Every record below is to be restated word for word, and no picture is to be copied.

Web page edit records
- - -

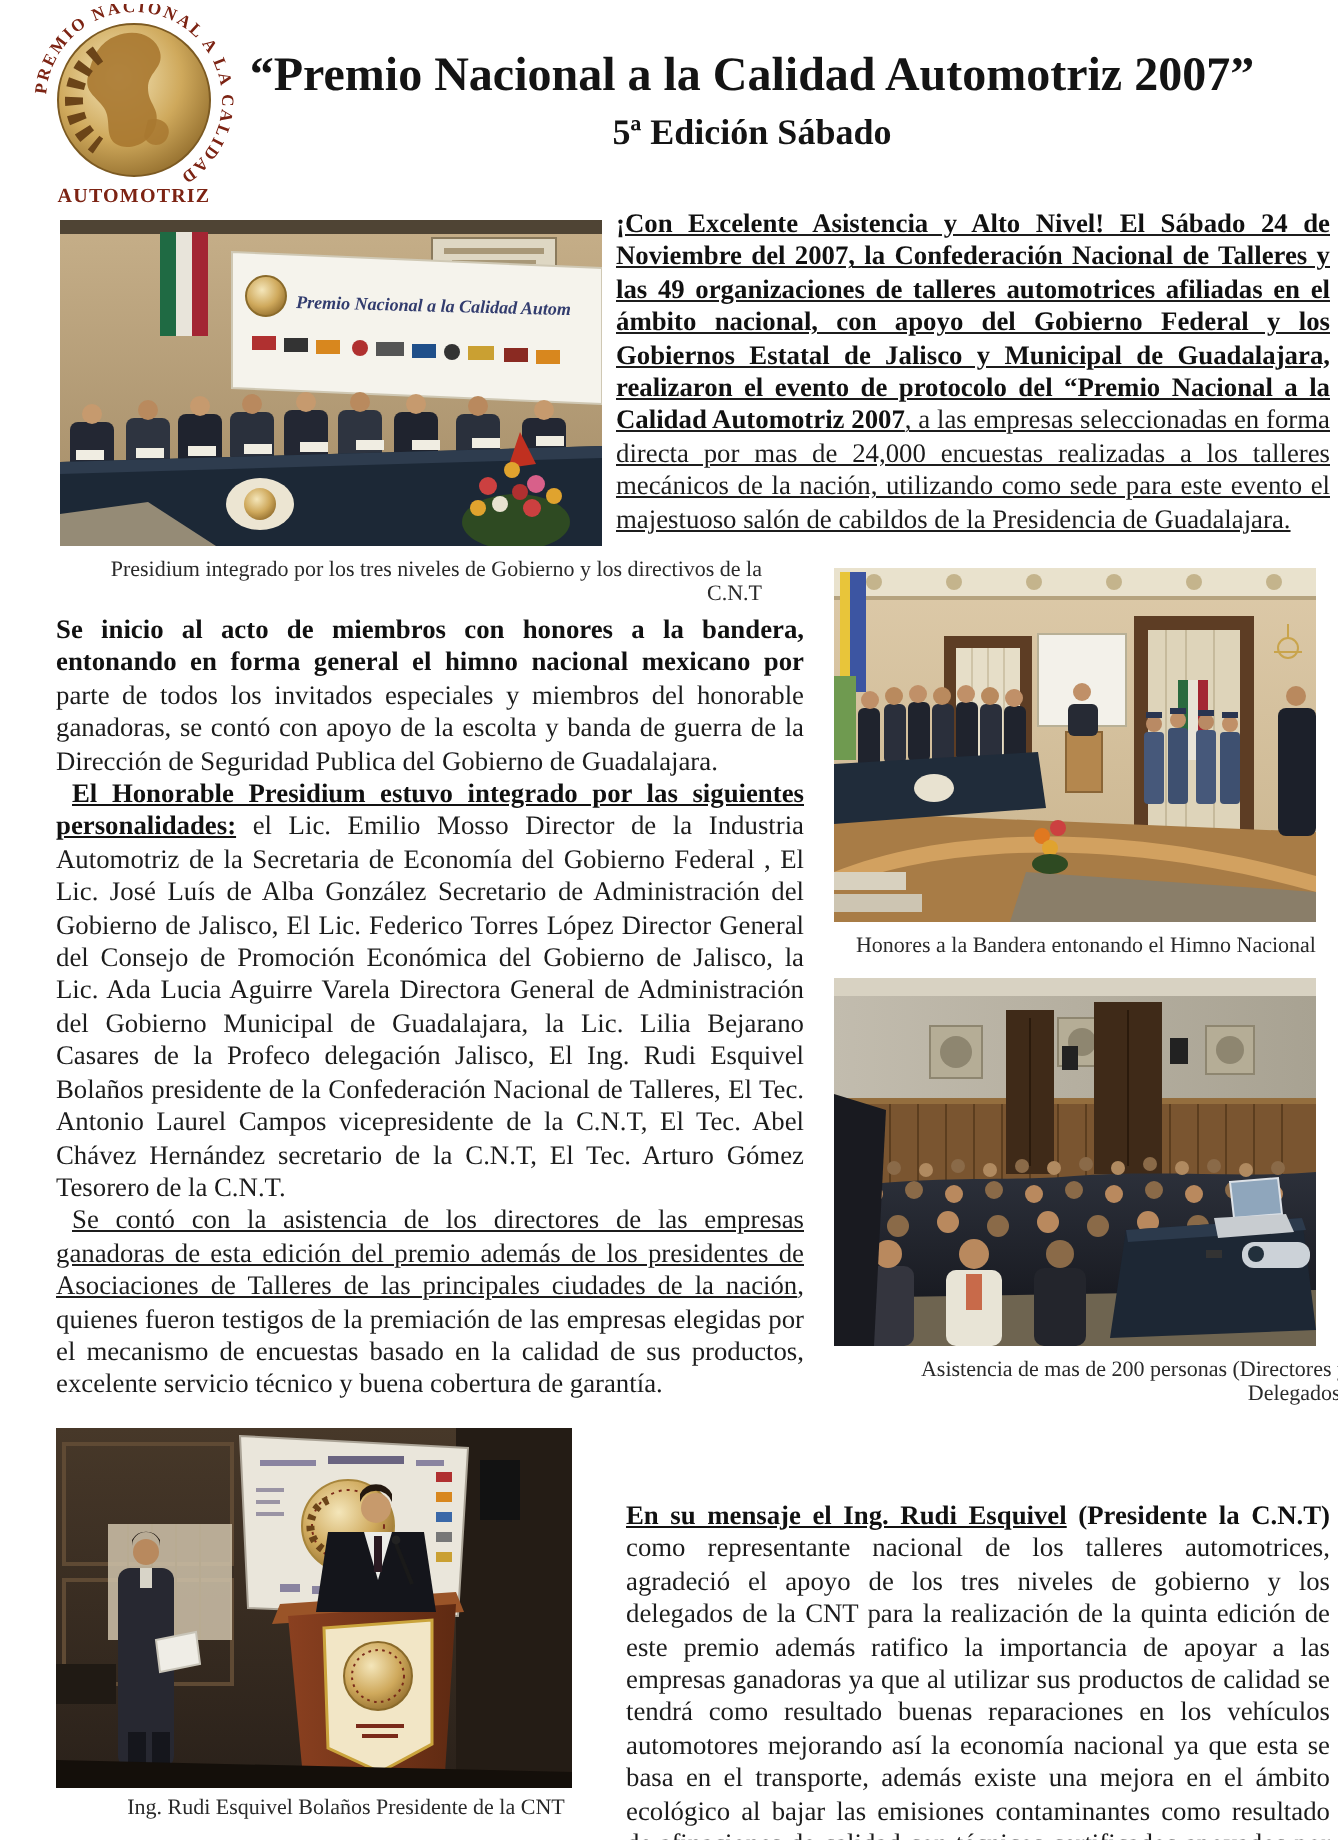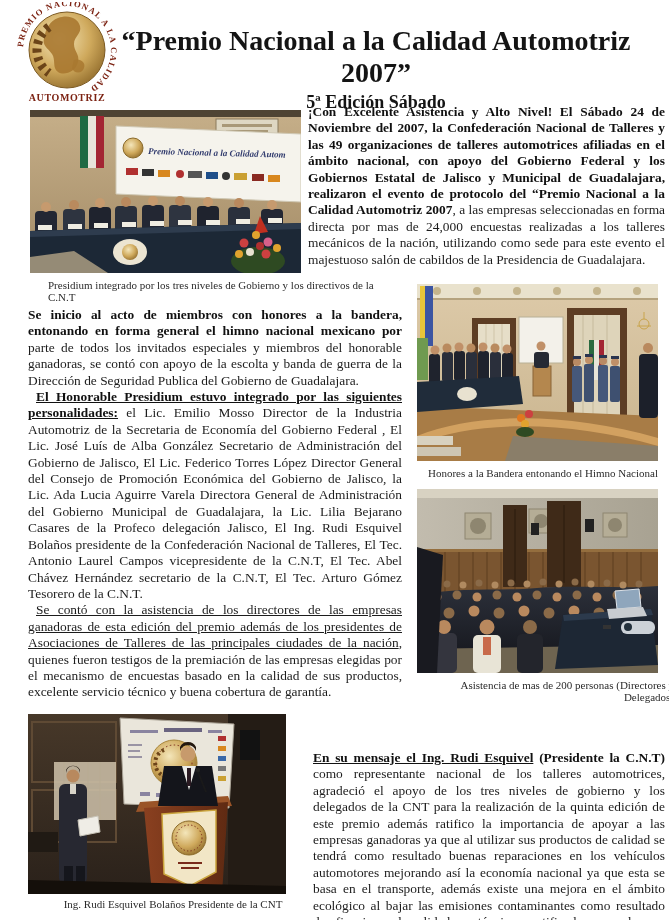--- a/index.html
+++ b/index.html
@@ -1,35 +1,35 @@
 <!DOCTYPE html>
 <html><head>
 <meta charset="utf-8">
 <style>
   html,body{margin:0;padding:0;background:#fff;}
   .page{position:relative;width:669px;height:920px;background:#ffffff;overflow:hidden;
         font-family:"Liberation Serif","DejaVu Serif",serif;color:#1c1c1c;}
   .abs{position:absolute;}
   .logo{left:16px;top:2px;width:102px;height:102px;}
   .titleblock{left:96px;top:25px;width:560px;text-align:center;}
-  .title{font-size:28px;font-weight:bold;color:#141414;line-height:1.15;}
+  .title{font-size:24px;font-weight:bold;color:#141414;line-height:1.15;}
   .subtitle{font-size:18px;font-weight:bold;color:#141414;margin-top:3px;}
   .ph{overflow:hidden;}
   .ph svg{display:block;width:100%;height:100%;}
   .photo1{left:30px;top:110px;width:271px;height:163px;}
   .photo2{left:417px;top:284px;width:241px;height:177px;}
   .photo3{left:417px;top:489px;width:241px;height:184px;}
   .photo4{left:28px;top:714px;width:258px;height:180px;}
   .cap{font-size:11px;color:#2a2a2a;}
-  .cap1{left:36px;top:279px;width:345px;text-align:left;margin-left:12px;}
+  .cap1{left:36px;top:279px;width:345px;text-align:right;}
   .cap2{left:417px;top:467px;width:241px;text-align:right;}
   .cap3{left:433px;top:679px;width:241px;text-align:right;}
   .cap4{left:44px;top:898px;width:258px;text-align:center;}
   .bodytext{font-size:13.4px;line-height:16.4px;text-align:justify;margin:0;color:#1c1c1c;}
-  .para1{left:308px;top:104px;width:357px;}
+  .para1{left:308px;top:104px;width:357px;text-decoration:underline;}
   .leftcol{left:28px;top:307px;width:374px;}
   .para2{left:313px;top:711px;width:352px;margin-top:39px;}
   .b{font-weight:bold;color:#111;}
   .u{text-decoration:underline;}
   .ind{text-indent:8px;}
 </style>
 </head>
 <body>
 
 <div class="page">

- - -

[Solution for this task]
--- a/index.html
+++ b/index.html
@@ -1,35 +1,35 @@
 <!DOCTYPE html>
 <html><head>
 <meta charset="utf-8">
 <style>
   html,body{margin:0;padding:0;background:#fff;}
   .page{position:relative;width:669px;height:920px;background:#ffffff;overflow:hidden;
         font-family:"Liberation Serif","DejaVu Serif",serif;color:#1c1c1c;}
   .abs{position:absolute;}
   .logo{left:16px;top:2px;width:102px;height:102px;}
   .titleblock{left:96px;top:25px;width:560px;text-align:center;}
-  .title{font-size:28px;font-weight:bold;color:#141414;line-height:1.15;}
+  .title{font-size:24px;font-weight:bold;color:#141414;line-height:1.15;}
   .subtitle{font-size:18px;font-weight:bold;color:#141414;margin-top:3px;}
   .ph{overflow:hidden;}
   .ph svg{display:block;width:100%;height:100%;}
   .photo1{left:30px;top:110px;width:271px;height:163px;}
   .photo2{left:417px;top:284px;width:241px;height:177px;}
   .photo3{left:417px;top:489px;width:241px;height:184px;}
   .photo4{left:28px;top:714px;width:258px;height:180px;}
   .cap{font-size:11px;color:#2a2a2a;}
-  .cap1{left:36px;top:279px;width:345px;text-align:left;margin-left:12px;}
+  .cap1{left:36px;top:279px;width:345px;text-align:right;}
   .cap2{left:417px;top:467px;width:241px;text-align:right;}
   .cap3{left:433px;top:679px;width:241px;text-align:right;}
   .cap4{left:44px;top:898px;width:258px;text-align:center;}
   .bodytext{font-size:13.4px;line-height:16.4px;text-align:justify;margin:0;color:#1c1c1c;}
-  .para1{left:308px;top:104px;width:357px;}
+  .para1{left:308px;top:104px;width:357px;text-decoration:underline;}
   .leftcol{left:28px;top:307px;width:374px;}
   .para2{left:313px;top:711px;width:352px;margin-top:39px;}
   .b{font-weight:bold;color:#111;}
   .u{text-decoration:underline;}
   .ind{text-indent:8px;}
 </style>
 </head>
 <body>
 
 <div class="page">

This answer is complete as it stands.